Steve Simon, chief executive of the Women's Tennis Association (WTA), which runs the women's tour, suggested Williams had been treated unfairly.

Remarkably, Ramos will make a swift return to the umpire chair as he will officiate the Davis Cup clash between the United States and Croatia in what can be considered a questionable appointment given the various criticism the Portuguese has received over the last few days. She then had a heated argument with Ramos, which cost her a game.

The umpire at the centre of the Williams controversy insists he is fine - and says it is not possible to umpire a tennis match "a la carte".

I just feel like the fact that I have to go through this is just an example for the next person that has emotions and wants to express themselves and want to be a strong woman.
When a man does the same, he's "outspoken" and there are no repercussions. "More voices are needed to do the same". "She is going for her first Grand Slam title, grew up in NY, that was her moment", she added.

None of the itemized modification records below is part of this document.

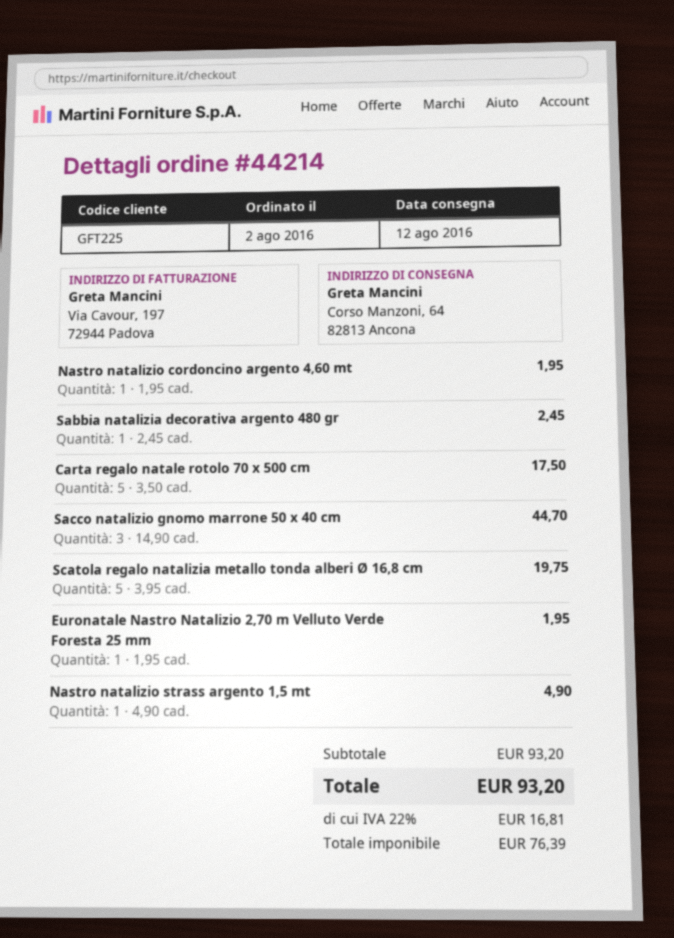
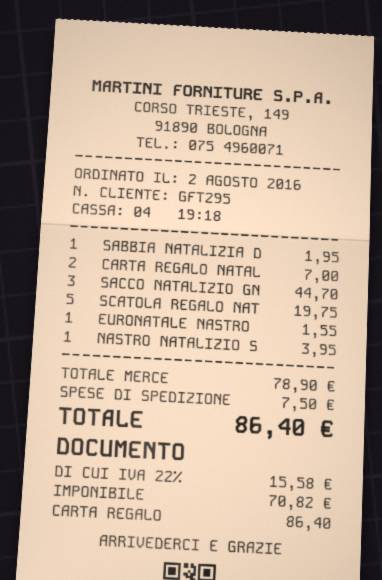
customer number: GFT225 -> GFT295
Nastro natalizio cordoncino argento 4,60 mt: 1 for 1.95 -> none
Sabbia natalizia decorativa argento 480 gr: 1 for 2.45 -> 1 for 1.95
Carta regalo natale rotolo 70 x 500 cm: 5 for 17.50 -> 2 for 7.00
Euronatale Nastro Natalizio 2,70 m Velluto Verde Foresta 25 mm: 1 for 1.95 -> 1 for 1.55
Nastro natalizio strass argento 1,5 mt: 1 for 4.90 -> 1 for 3.95
subtotal: 93.20 -> 78.90
shipping: none -> 7.50
net: 76.39 -> 70.82
tax: 22% = 16.81 -> 22% = 15.58
total: 93.20 -> 86.40

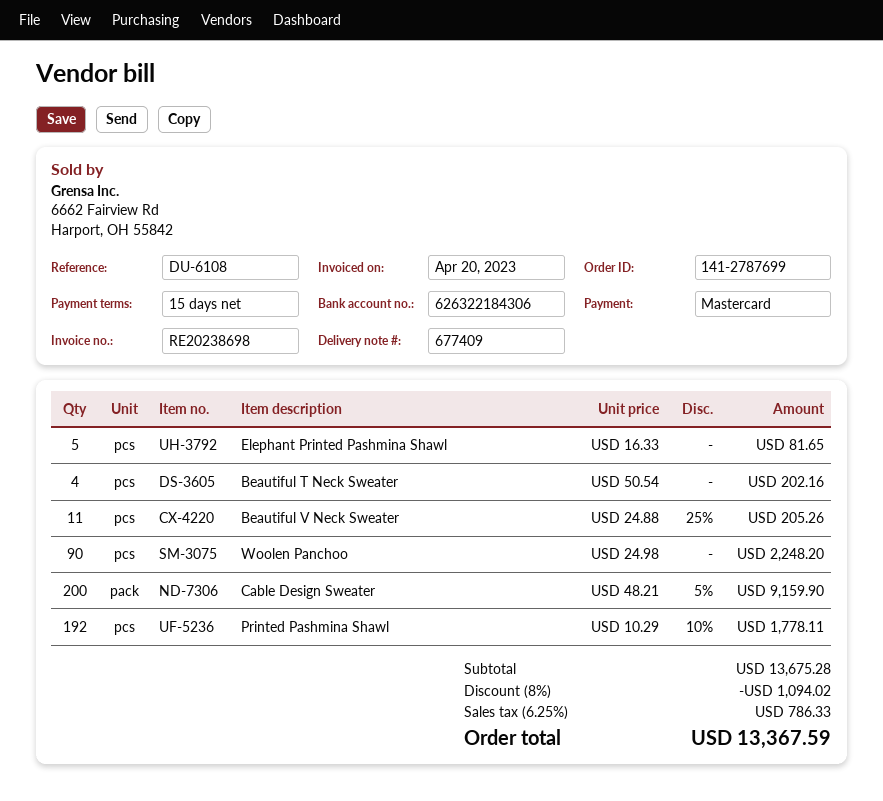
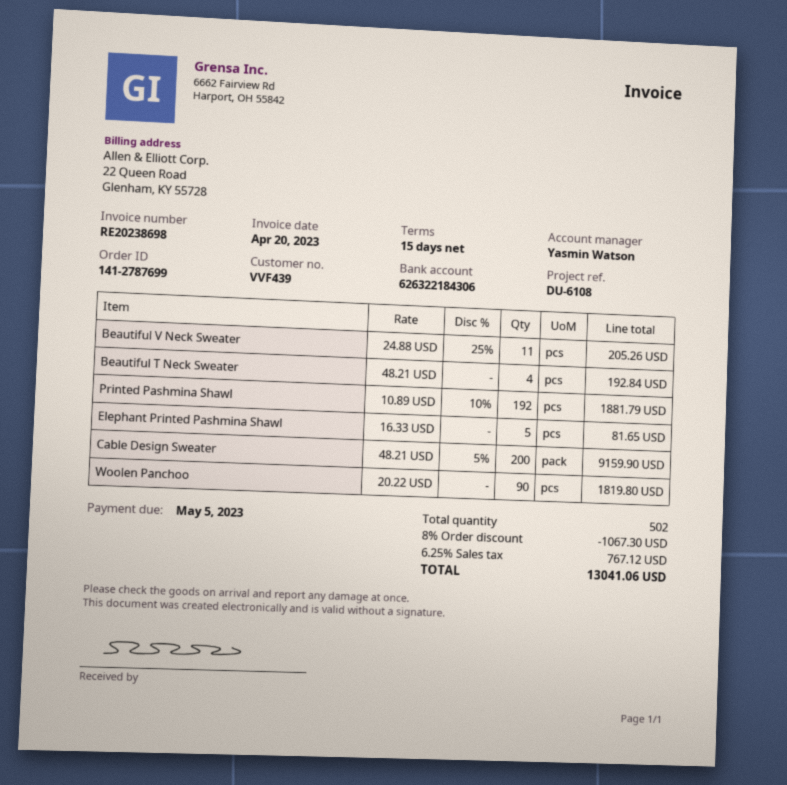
Beautiful T Neck Sweater: 4 x 50.54 = 202.16 -> 4 x 48.21 = 192.84
Woolen Panchoo: 90 x 24.98 = 2248.20 -> 90 x 20.22 = 1819.80
Printed Pashmina Shawl: 192 x 10.29 - 10% = 1778.11 -> 192 x 10.89 - 10% = 1881.79
discount: 8% = 1094.02 -> 8% = 1067.30
tax: 6.25% = 786.33 -> 6.25% = 767.12
total: 13367.59 -> 13041.06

He also refrained from going out the day after the final to avoid problems, according to the report.

"It's sad for the sport when a player tries to become bigger than the rules".

At the 2016 French Open Venus Williams was also angered to receive a code violation for supposedly communicating with her coach.

"I have never cheated in my life!"

"Serena was out of line, there's no question, no one's saying she was a good sport", King said. "If he had said "I'm not attacking your character", everything would have been different". Williams demanded to speak to the tournament referee after the final decision, but it was not overturned.

The American later said it was "sexist" to have been penalised a game.

Umpire Christian Rask was also criticised after he gave Frenchwoman Alize Cornet a code violation for removing her shirt on court after she realised she had put it on back-to-front in the locker room during a mid-match heat break. Serena is a great champion and she is the one we are looking at - not Ramos and Patrick. While the USTA issued a statement saying that all players could change their shirts at their chair, former ATP VP Richard Ings, who did not name a source, said that umpires had been specifically told before the tournament began that female players could not change attire on the court.

Ramos wasn't the only umpire under fire in the final Grand Slam of the year.

"The decisions made by Ramos had nothing to do with sexism or racism".

DailyMail.com reached out to the ITF about Ramos' interview, asking if he would be punished or fined, and a rep for the agency said that they were not in a position to comment on the matter but someone would be in contact.